►
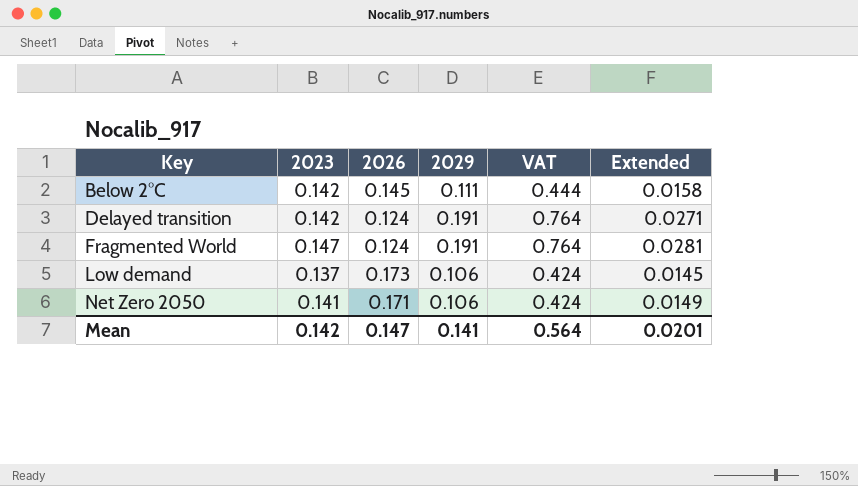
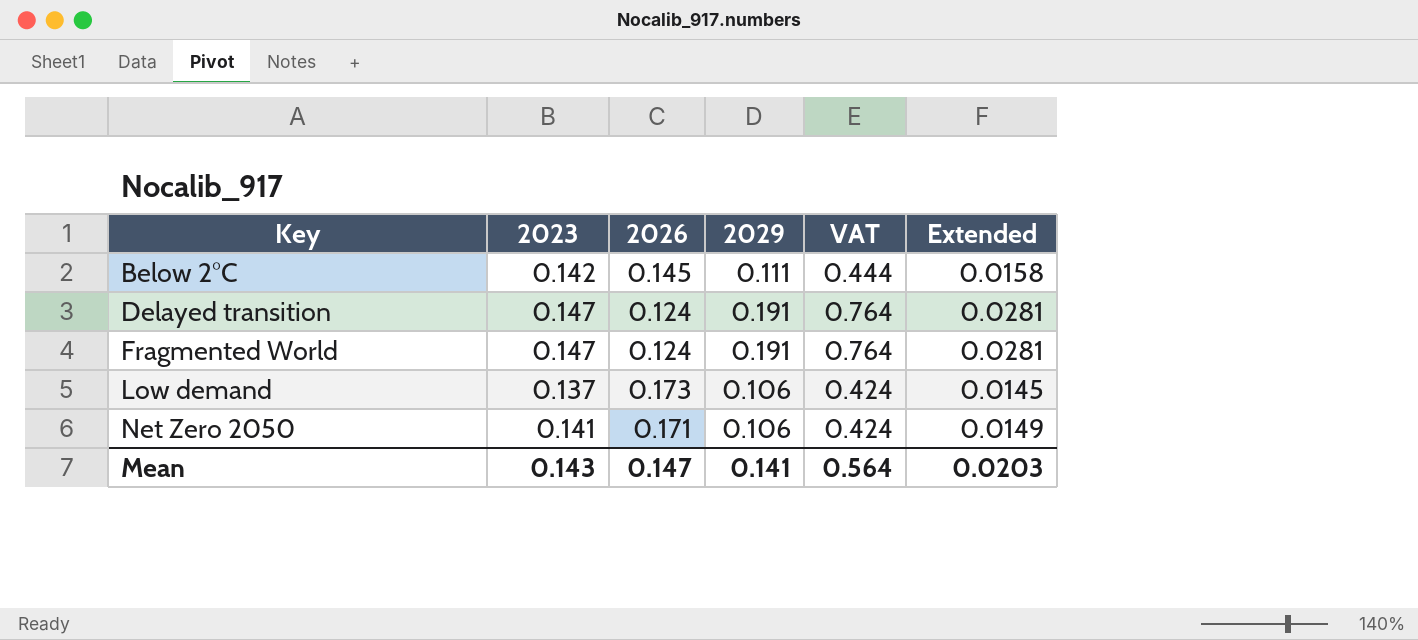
Delayed transition | 2023: 0.142 -> 0.147
Delayed transition | Extended: 0.0271 -> 0.0281
Mean | 2023: 0.142 -> 0.143
Mean | Extended: 0.0201 -> 0.0203

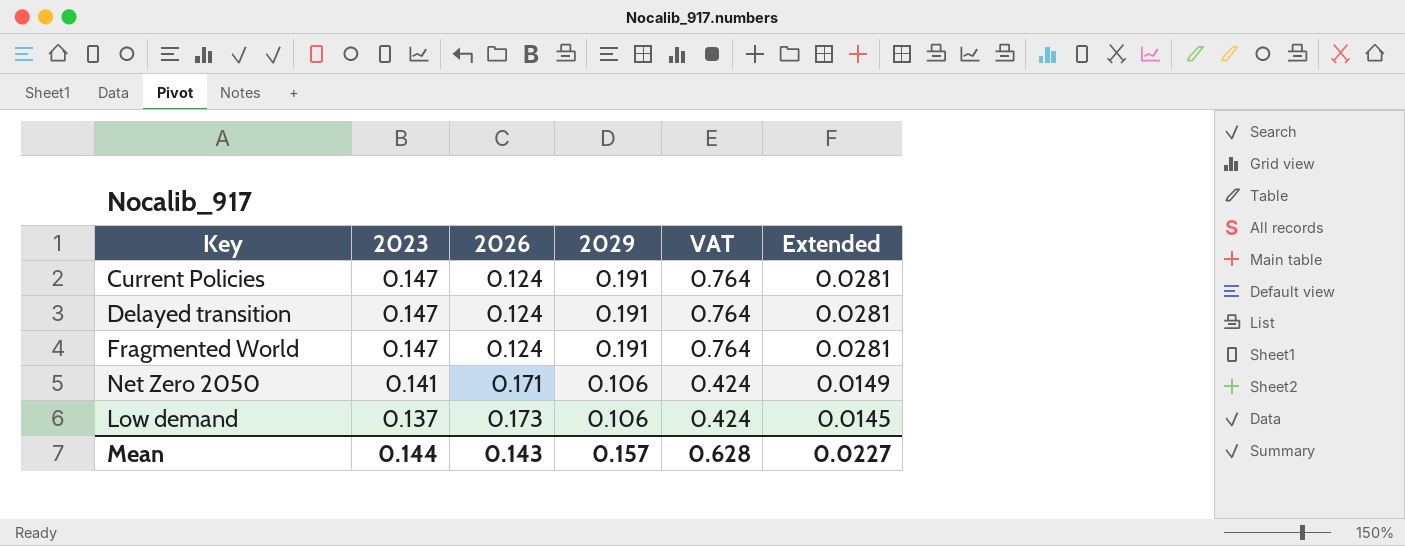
row order: Key ascending -> 2023 descending
row Below 2°C: 0.142 | 0.145 | 0.111 | 0.444 | 0.0158 -> none
row Current Policies: none -> 0.147 | 0.124 | 0.191 | 0.764 | 0.0281
Mean | 2023: 0.143 -> 0.144
Mean | 2026: 0.147 -> 0.143
Mean | 2029: 0.141 -> 0.157
Mean | VAT: 0.564 -> 0.628
Mean | Extended: 0.0203 -> 0.0227

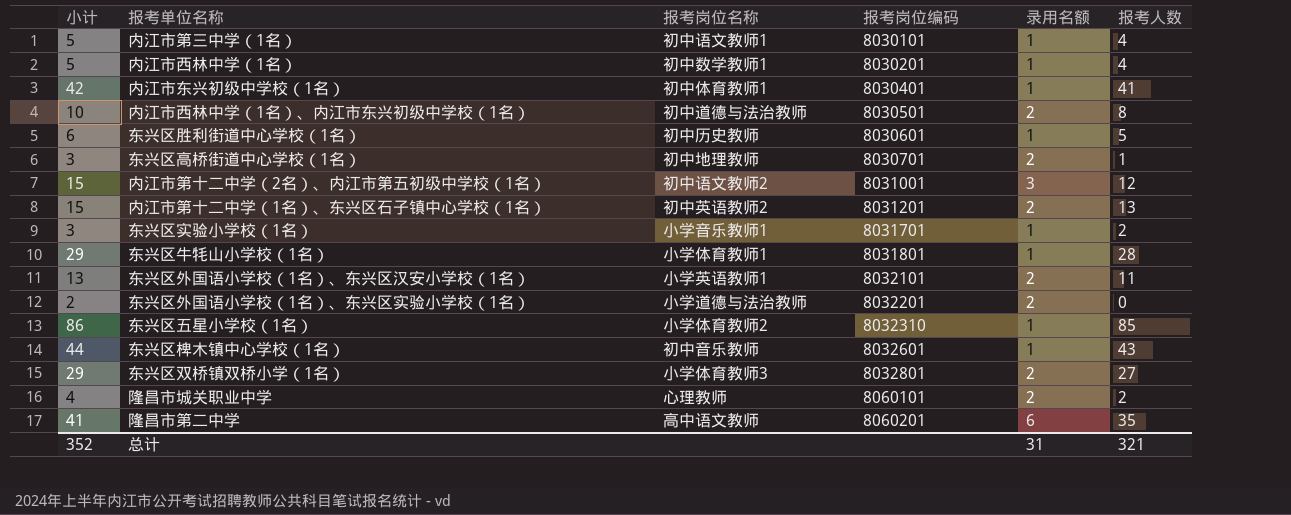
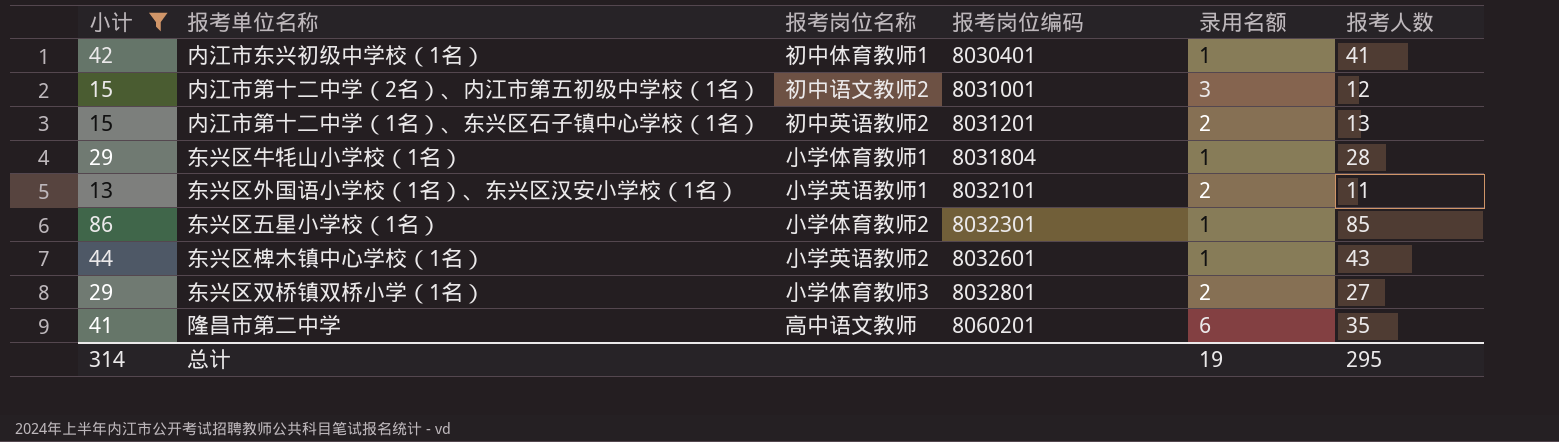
filter: none -> 小计 >= 13
东兴区牛牦山小学校（1名） | 报考岗位编码: 8031801 -> 8031804
东兴区五星小学校（1名） | 报考岗位编码: 8032310 -> 8032301
东兴区椑木镇中心学校（1名） | 报考岗位名称: 初中音乐教师 -> 小学英语教师2
总计 | 小计: 352 -> 314
总计 | 录用名额: 31 -> 19
总计 | 报考人数: 321 -> 295

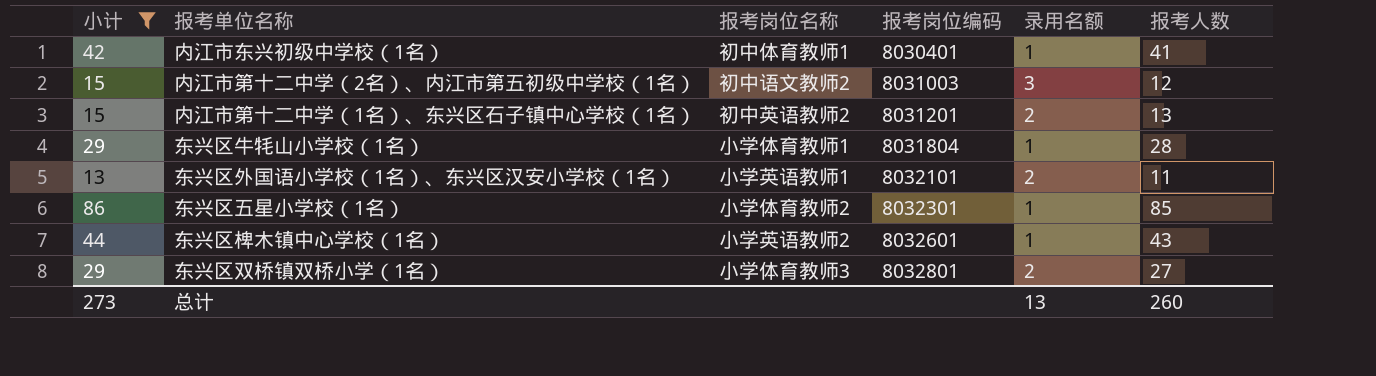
row 隆昌市第二中学: 41 | 高中语文教师 | 8060201 | 6 | 35 -> none
内江市第十二中学（2名）、内江市第五初级中学校（1名） | 报考岗位编码: 8031001 -> 8031003
总计 | 小计: 314 -> 273
总计 | 录用名额: 19 -> 13
总计 | 报考人数: 295 -> 260

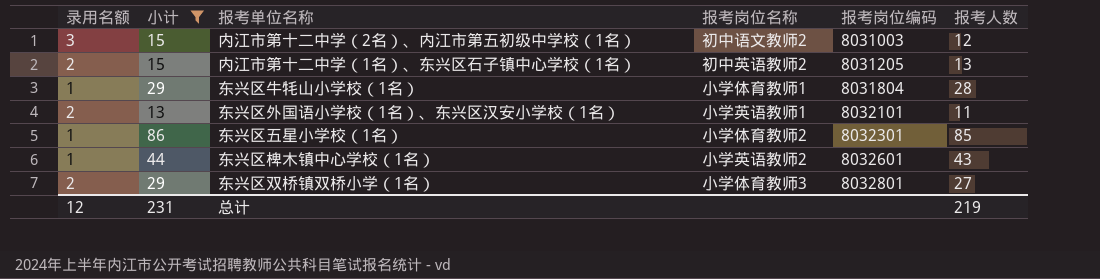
column 录用名额 | position: 5 -> 1
row 内江市东兴初级中学校（1名）: 42 | 初中体育教师1 | 8030401 | 1 | 41 -> none
内江市第十二中学（1名）、东兴区石子镇中心学校（1名） | 报考岗位编码: 8031201 -> 8031205
总计 | 录用名额: 13 -> 12
总计 | 小计: 273 -> 231
总计 | 报考人数: 260 -> 219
◄
Output the records above as they stand, from the first line to the line with "row 隆昌市第二中学: 41", inclusive, and exclude the pictures.

• **Written reply**:
Delayed transition | 2023: 0.142 -> 0.147
Delayed transition | Extended: 0.0271 -> 0.0281
Mean | 2023: 0.142 -> 0.143
Mean | Extended: 0.0201 -> 0.0203

row order: Key ascending -> 2023 descending
row Below 2°C: 0.142 | 0.145 | 0.111 | 0.444 | 0.0158 -> none
row Current Policies: none -> 0.147 | 0.124 | 0.191 | 0.764 | 0.0281
Mean | 2023: 0.143 -> 0.144
Mean | 2026: 0.147 -> 0.143
Mean | 2029: 0.141 -> 0.157
Mean | VAT: 0.564 -> 0.628
Mean | Extended: 0.0203 -> 0.0227

filter: none -> 小计 >= 13
东兴区牛牦山小学校（1名） | 报考岗位编码: 8031801 -> 8031804
东兴区五星小学校（1名） | 报考岗位编码: 8032310 -> 8032301
东兴区椑木镇中心学校（1名） | 报考岗位名称: 初中音乐教师 -> 小学英语教师2
总计 | 小计: 352 -> 314
总计 | 录用名额: 31 -> 19
总计 | 报考人数: 321 -> 295

row 隆昌市第二中学: 41 | 高中语文教师 | 8060201 | 6 | 35 -> none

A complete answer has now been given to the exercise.